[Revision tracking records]
________________

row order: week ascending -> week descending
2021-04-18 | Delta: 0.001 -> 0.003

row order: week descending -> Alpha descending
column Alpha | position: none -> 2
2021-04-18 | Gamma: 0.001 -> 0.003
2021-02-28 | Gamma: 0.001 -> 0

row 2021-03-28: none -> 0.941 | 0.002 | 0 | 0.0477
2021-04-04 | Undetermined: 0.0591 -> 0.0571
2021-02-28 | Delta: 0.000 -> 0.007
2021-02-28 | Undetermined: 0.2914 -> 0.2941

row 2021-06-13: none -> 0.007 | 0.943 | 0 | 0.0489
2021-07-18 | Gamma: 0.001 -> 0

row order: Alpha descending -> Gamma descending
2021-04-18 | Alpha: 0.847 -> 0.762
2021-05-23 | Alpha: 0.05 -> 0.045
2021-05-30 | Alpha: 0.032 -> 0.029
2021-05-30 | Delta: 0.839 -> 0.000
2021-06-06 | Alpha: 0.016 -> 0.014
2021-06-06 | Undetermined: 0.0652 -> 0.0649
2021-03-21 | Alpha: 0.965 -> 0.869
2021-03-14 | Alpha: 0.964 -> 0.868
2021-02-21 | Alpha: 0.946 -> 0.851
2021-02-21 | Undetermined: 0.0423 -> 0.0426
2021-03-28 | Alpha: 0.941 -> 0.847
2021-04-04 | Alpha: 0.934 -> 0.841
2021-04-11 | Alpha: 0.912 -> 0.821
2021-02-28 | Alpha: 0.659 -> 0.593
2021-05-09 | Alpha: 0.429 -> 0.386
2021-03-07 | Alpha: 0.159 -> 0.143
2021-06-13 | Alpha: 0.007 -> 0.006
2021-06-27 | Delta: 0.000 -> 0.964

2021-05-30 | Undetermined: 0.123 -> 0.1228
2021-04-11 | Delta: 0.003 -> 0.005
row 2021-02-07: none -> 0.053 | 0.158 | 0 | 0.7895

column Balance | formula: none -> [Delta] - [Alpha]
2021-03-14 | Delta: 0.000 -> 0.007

________________

--- What to work on ---
Every line above from the line with "2021-06-06 | Alpha: 0.016 -> 0.014" to the line with "2021-02-28 | Alpha: 0.659 -> 0.593", both included, must be reproduced exactly, and no other line may appear.

--- Response area ---
2021-06-06 | Alpha: 0.016 -> 0.014
2021-06-06 | Undetermined: 0.0652 -> 0.0649
2021-03-21 | Alpha: 0.965 -> 0.869
2021-03-14 | Alpha: 0.964 -> 0.868
2021-02-21 | Alpha: 0.946 -> 0.851
2021-02-21 | Undetermined: 0.0423 -> 0.0426
2021-03-28 | Alpha: 0.941 -> 0.847
2021-04-04 | Alpha: 0.934 -> 0.841
2021-04-11 | Alpha: 0.912 -> 0.821
2021-02-28 | Alpha: 0.659 -> 0.593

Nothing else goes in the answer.